I read somewhere p-name is no longer necessary?
A change in the Microformats parsing spec from a few months ago reduced the cases where parsers would auto-generate a name
property if there wasn't one in the original markup.
Previously, when the name
was autogenerated, people ended up having to add an explicit name
property to the HTML in order to avoid weird broken-looking names. Now that this change is approved and implemented in a couple parsers, things are working a lot better. I believe the Ruby parser has not yet implemented this change, but it's in the Python and PHP ones.
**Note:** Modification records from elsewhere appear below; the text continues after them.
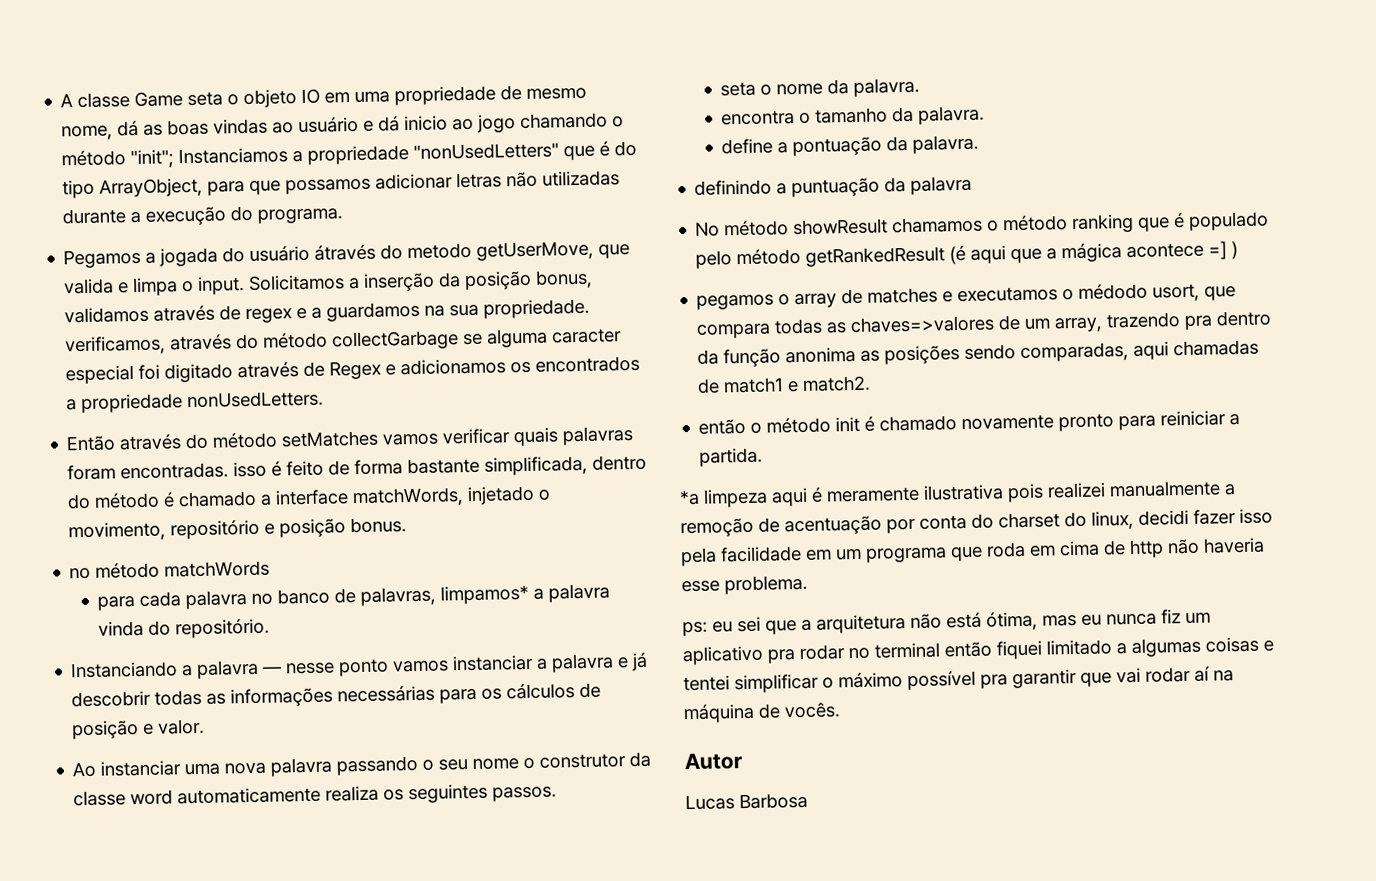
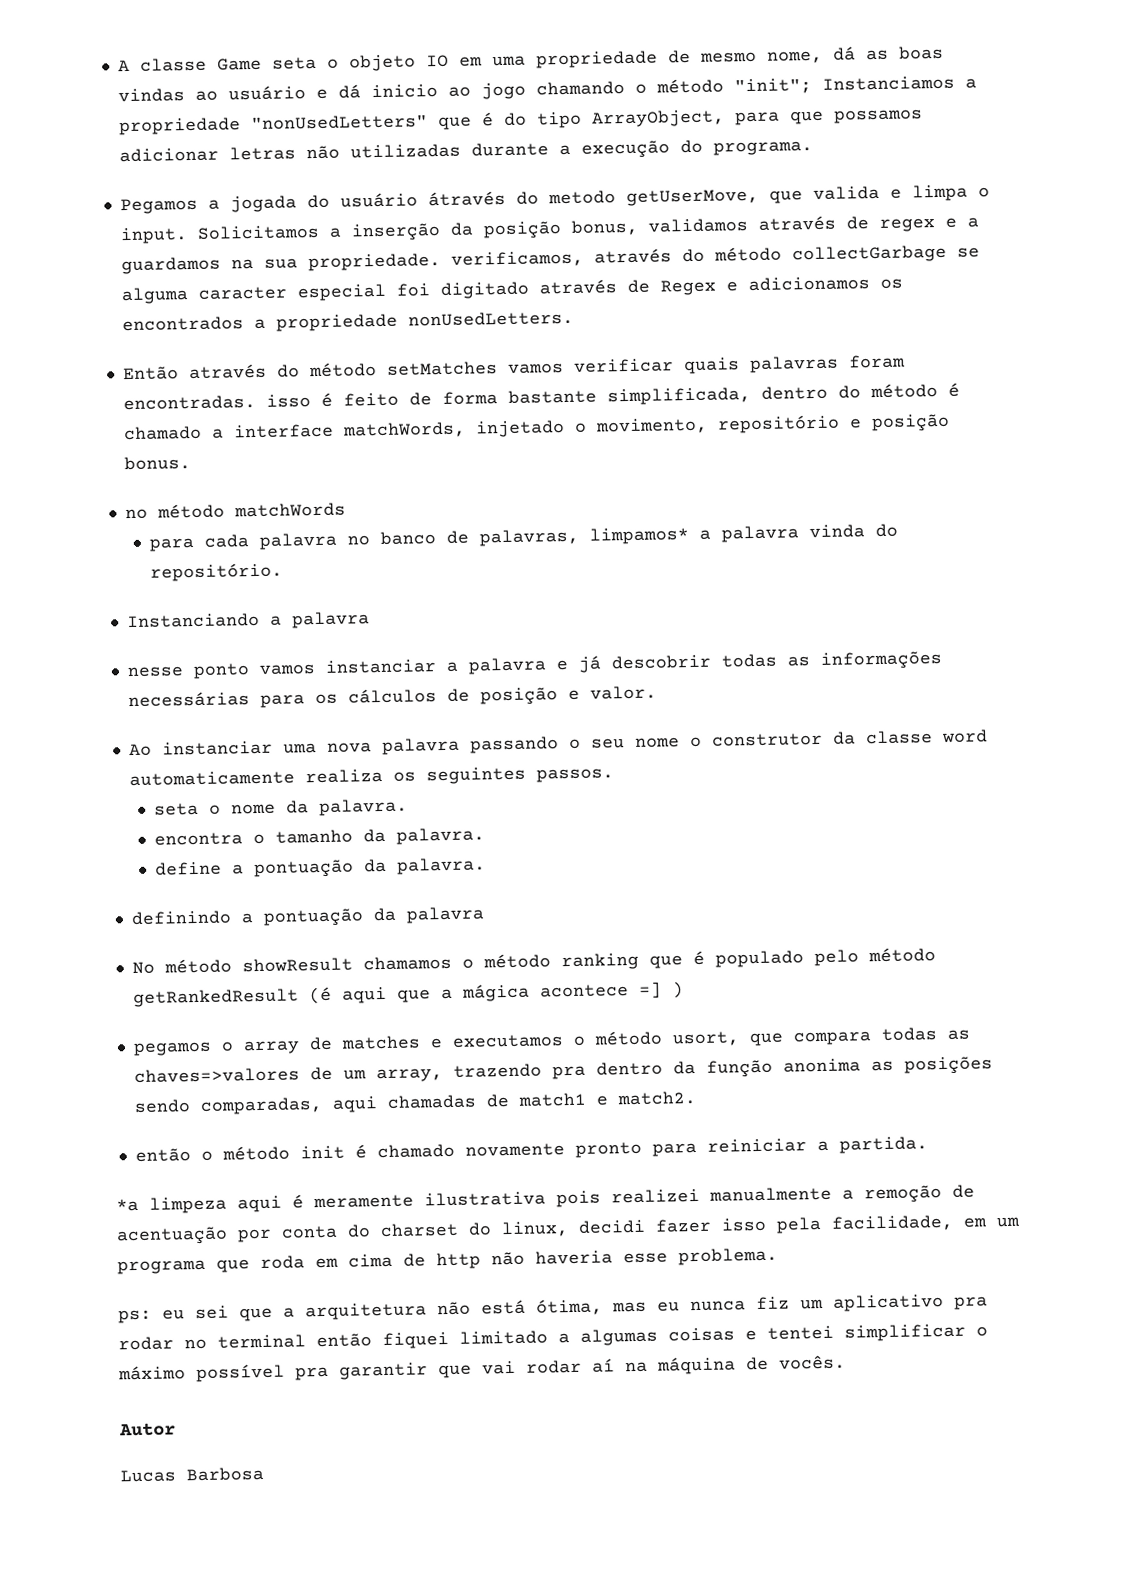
- Instanciando a palavra — nesse ponto vamos instanciar a palavra e já descobrir todas as informações necessárias para os cálculos de posição e valor.
+ Instanciando a palavra
+ nesse ponto vamos instanciar a palavra e já descobrir todas as informações necessárias para os cálculos de posição e valor.
- definindo a puntuação da palavra
+ definindo a pontuação da palavra
- pegamos o array de matches e executamos o médodo usort, que compara todas as chaves=>valores de um array, trazendo pra dentro da função anonima as posições sendo comparadas, aqui chamadas de match1 e match2.
+ pegamos o array de matches e executamos o método usort, que compara todas as chaves=>valores de um array, trazendo pra dentro da função anonima as posições sendo comparadas, aqui chamadas de match1 e match2.
- *a limpeza aqui é meramente ilustrativa pois realizei manualmente a remoção de acentuação por conta do charset do linux, decidi fazer isso pela facilidade em um programa que roda em cima de http não haveria esse problema.
+ *a limpeza aqui é meramente ilustrativa pois realizei manualmente a remoção de acentuação por conta do charset do linux, decidi fazer isso pela facilidade, em um programa que roda em cima de http não haveria esse problema.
Certainly one option is Mastodon could just remove the p-name
class, since the newer parsers would end up seeing those posts with just the summary
and content
properties.
Since afaik no Microformats consumers have the concept of CW/spoiler posts yet, this does raise the issue of how to provide a good fallback behavior for consumers that don't understand spoiler posts. My thought with moving the p-name
class to the same element as p-summary
is that the current consumers will see it as an "article", most likely only showing the name of the article. Here's an example of how my site renders comments that have a name (whether or not there is also summary or content)
Similarly, here's what my site shows when I'm replying to a post that has a name:
If the p-name
class is used only for the CW/spoiler preview text, then my site wouldn't show the full content in either the reply context or as a comment, which seems like the safest fallback behavior.